• Task goal
Using the records below, transcribe word for word the stretch from the line that contains "background: #15803d ->" through the line that contains "font-size: 12px ->", both end lines included, and nothing else.
─── Exercise materials ───
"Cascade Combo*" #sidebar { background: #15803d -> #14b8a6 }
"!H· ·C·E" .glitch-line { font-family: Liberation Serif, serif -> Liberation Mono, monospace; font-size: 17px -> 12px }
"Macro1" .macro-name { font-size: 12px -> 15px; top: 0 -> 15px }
───
─── Exercise materials ───
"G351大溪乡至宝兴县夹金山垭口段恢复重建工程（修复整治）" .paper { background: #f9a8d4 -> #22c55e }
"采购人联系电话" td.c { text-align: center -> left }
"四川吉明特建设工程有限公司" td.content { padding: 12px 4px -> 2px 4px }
───
• Exercise answer
"Cascade Combo*" #sidebar { background: #15803d -> #14b8a6 }
"!H· ·C·E" .glitch-line { font-family: Liberation Serif, serif -> Liberation Mono, monospace; font-size: 17px -> 12px }
"Macro1" .macro-name { font-size: 12px -> 15px; top: 0 -> 15px }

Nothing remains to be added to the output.